Exercise aim: Take the listing below and print exactly the lines starting at the line containing "Thistle: 3 x 2170.00 = 6510.00 -> none" and ending at the line containing "total: 69302.90 -> 24510.00", both ends included, and no others.

Provided entries:

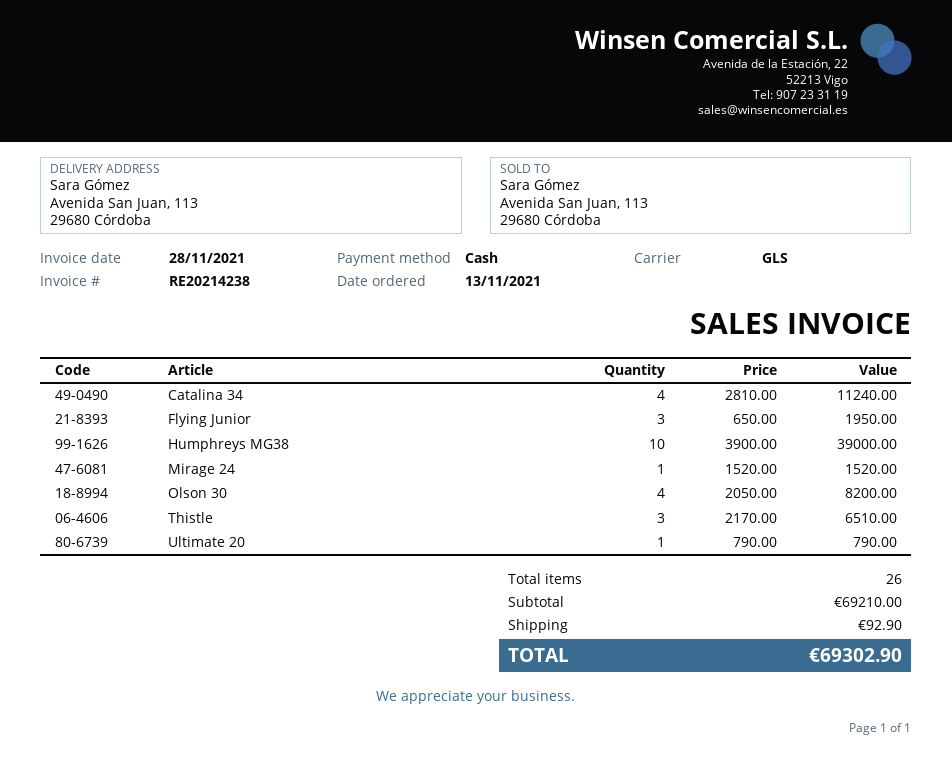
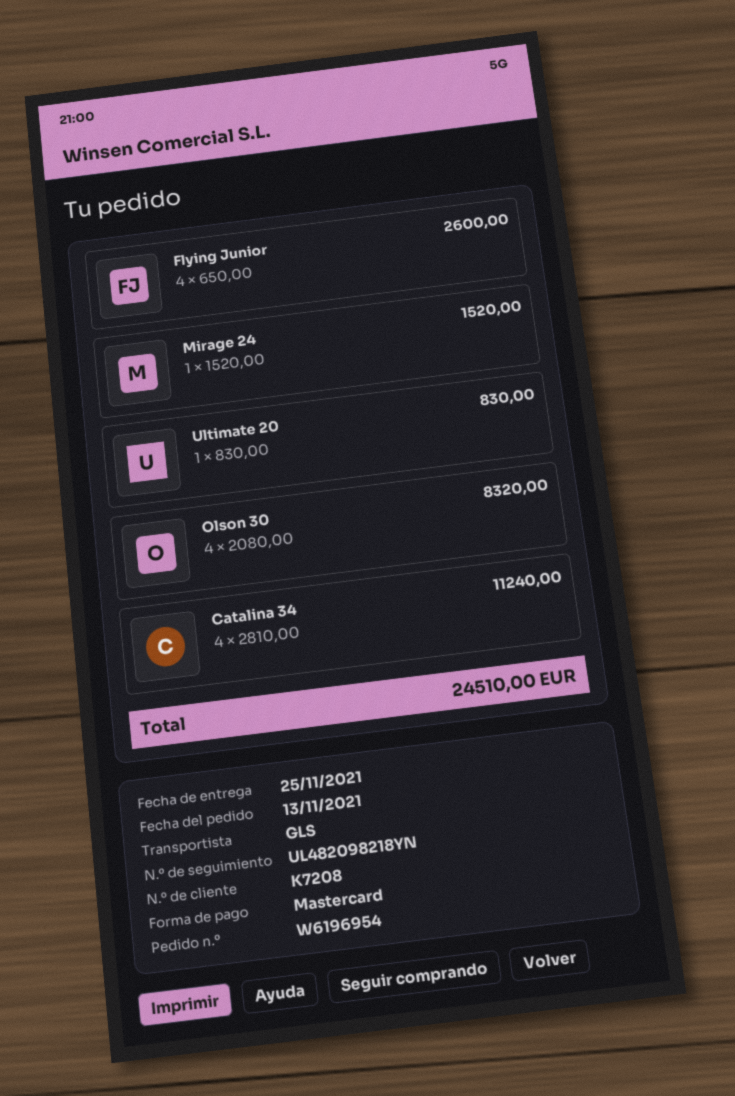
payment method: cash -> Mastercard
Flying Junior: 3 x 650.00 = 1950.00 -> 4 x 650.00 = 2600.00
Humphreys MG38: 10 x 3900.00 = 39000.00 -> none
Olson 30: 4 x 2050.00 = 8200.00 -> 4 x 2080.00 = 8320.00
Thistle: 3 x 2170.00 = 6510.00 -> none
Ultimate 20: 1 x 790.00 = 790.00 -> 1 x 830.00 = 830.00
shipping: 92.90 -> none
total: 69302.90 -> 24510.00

...

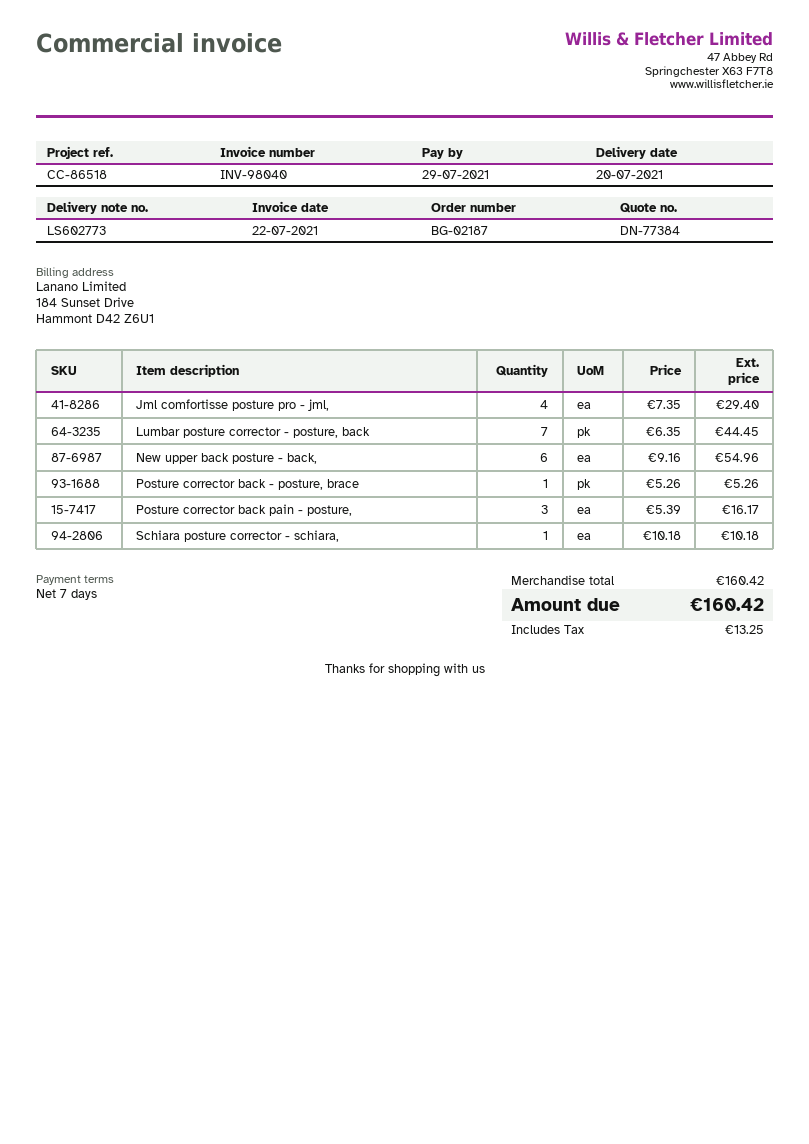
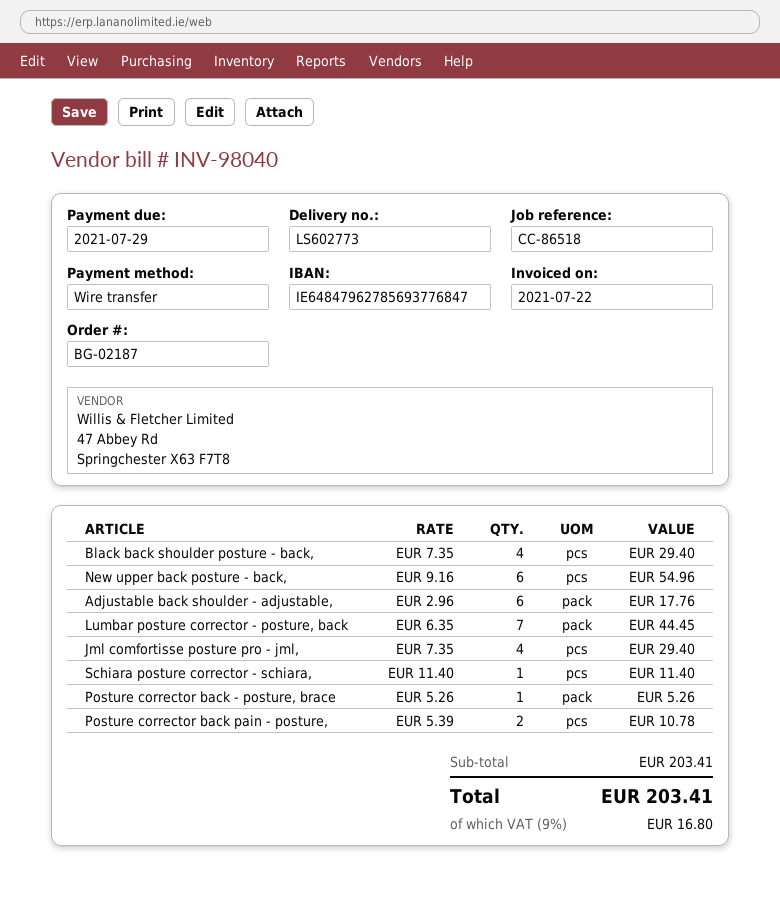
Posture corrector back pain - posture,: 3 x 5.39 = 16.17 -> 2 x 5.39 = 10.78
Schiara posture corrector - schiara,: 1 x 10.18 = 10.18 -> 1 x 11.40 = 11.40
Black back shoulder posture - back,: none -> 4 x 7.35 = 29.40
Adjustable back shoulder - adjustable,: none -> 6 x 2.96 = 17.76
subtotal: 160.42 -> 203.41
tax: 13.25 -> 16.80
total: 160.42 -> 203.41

...

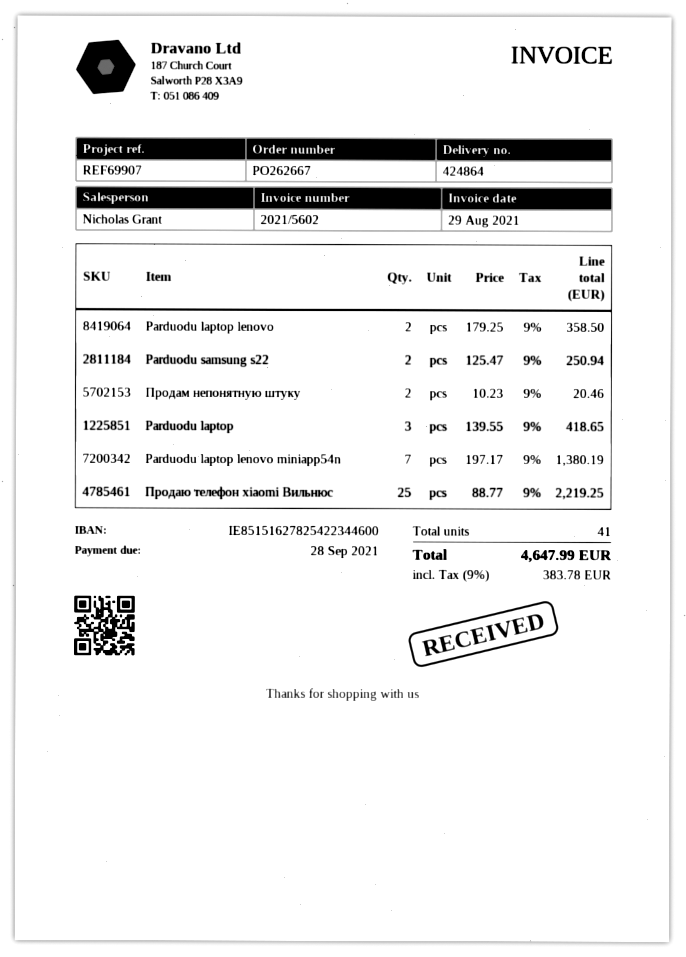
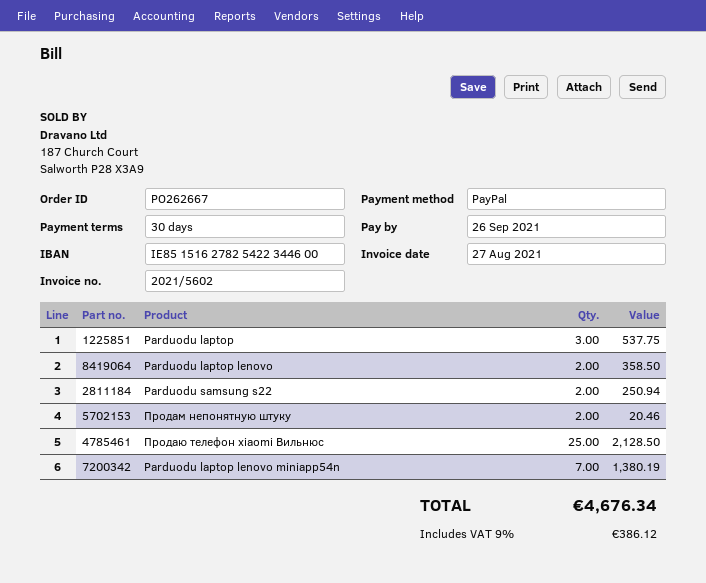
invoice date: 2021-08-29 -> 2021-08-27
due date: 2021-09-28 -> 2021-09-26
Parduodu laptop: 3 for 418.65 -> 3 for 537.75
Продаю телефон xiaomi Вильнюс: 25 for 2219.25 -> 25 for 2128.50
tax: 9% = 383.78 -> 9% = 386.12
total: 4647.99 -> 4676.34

Exercise solution:
Thistle: 3 x 2170.00 = 6510.00 -> none
Ultimate 20: 1 x 790.00 = 790.00 -> 1 x 830.00 = 830.00
shipping: 92.90 -> none
total: 69302.90 -> 24510.00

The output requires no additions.